The Boys & Girls Club staff will use the garden to teach children gardening skills, healthful eating habits, and incorporate many other science, biology and chemistry lessons along the way.
“We have so many plans for incorporating the garden into our curriculum,” said Rose Reinert, executive director for the Boys & Girls Club. “The staff is just as excited as the children are.”
Donna Askins, head of the Elgin Community Garden Network, is working with the Boys & Girls Club to secure the needed materials, plan the site layout and organize the day’s event. Through her contacts, she was able to arrange a large group of volunteers from Nielsen’s Schaumburg office, who will help build and plant four raised beds on the site. In addition to providing volunteers, Neilsen has donated tools and other materials, and established a scholarship fund to the Illinois Master Gardener Program for Elgin volunteers.

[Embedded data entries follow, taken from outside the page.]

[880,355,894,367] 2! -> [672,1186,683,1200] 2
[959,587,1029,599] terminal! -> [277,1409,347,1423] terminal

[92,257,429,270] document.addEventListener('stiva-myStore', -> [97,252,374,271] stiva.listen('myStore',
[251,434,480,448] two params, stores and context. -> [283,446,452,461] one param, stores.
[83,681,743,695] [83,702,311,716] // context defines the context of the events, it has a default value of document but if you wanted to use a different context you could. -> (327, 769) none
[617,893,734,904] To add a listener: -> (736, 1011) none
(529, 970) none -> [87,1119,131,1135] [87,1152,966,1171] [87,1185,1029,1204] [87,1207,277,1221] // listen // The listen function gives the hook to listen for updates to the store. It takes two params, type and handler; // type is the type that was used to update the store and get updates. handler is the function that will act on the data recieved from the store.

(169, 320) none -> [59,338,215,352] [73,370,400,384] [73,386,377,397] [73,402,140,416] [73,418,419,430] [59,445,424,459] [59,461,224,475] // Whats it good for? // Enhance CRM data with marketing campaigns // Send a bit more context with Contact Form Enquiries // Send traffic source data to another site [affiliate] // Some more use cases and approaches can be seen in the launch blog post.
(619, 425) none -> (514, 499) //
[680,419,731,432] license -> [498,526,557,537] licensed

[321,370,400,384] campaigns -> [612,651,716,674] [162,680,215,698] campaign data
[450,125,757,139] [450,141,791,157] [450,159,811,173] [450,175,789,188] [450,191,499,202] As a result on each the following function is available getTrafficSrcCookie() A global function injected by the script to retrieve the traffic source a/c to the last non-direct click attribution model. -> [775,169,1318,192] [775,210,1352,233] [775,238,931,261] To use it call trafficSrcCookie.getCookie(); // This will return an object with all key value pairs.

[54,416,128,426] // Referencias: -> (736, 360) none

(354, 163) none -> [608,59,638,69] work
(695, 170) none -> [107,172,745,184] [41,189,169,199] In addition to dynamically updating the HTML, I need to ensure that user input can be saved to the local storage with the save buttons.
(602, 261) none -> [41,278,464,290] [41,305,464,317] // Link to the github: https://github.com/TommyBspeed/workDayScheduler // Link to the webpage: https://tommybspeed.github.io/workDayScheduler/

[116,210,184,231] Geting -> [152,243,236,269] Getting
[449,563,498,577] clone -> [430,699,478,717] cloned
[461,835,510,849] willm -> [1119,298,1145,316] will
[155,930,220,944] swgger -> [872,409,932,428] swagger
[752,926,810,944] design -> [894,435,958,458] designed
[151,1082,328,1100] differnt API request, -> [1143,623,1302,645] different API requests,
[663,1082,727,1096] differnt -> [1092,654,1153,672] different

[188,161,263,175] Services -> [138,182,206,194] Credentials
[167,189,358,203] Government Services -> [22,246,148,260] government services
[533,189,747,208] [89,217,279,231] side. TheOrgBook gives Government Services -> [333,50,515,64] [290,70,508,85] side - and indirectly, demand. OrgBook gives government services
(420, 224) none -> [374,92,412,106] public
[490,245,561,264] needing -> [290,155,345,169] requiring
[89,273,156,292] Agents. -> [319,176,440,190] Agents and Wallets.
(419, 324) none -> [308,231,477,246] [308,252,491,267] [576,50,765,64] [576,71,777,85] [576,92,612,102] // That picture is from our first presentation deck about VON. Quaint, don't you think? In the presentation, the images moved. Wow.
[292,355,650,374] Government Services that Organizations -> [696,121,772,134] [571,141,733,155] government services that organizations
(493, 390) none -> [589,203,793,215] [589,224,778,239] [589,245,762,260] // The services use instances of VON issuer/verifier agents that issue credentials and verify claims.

A statement from the company explained its role in the event.
“Nielsen appreciates the opportunity the Elgin Community Garden Network has provided to make an uncommon impact in the community. On June 14, Nielsen associates will fan out in communities across the country in search of fun, rewarding ways to give back to the communities where they work and live,” it said.
The empty lot at 355 Ann once held a derelict home that the city purchased and demolished. Since then, the lot had been unused. Area neighbors, the Boys and Girls Club and their local ROPE officer, Robert Engelke, had discussed planting a community garden somewhere in the neighborhood. When the city made the lot available through a community garden lease program, the Boys & Girls Club entered into an agreement that will allow it to use the land.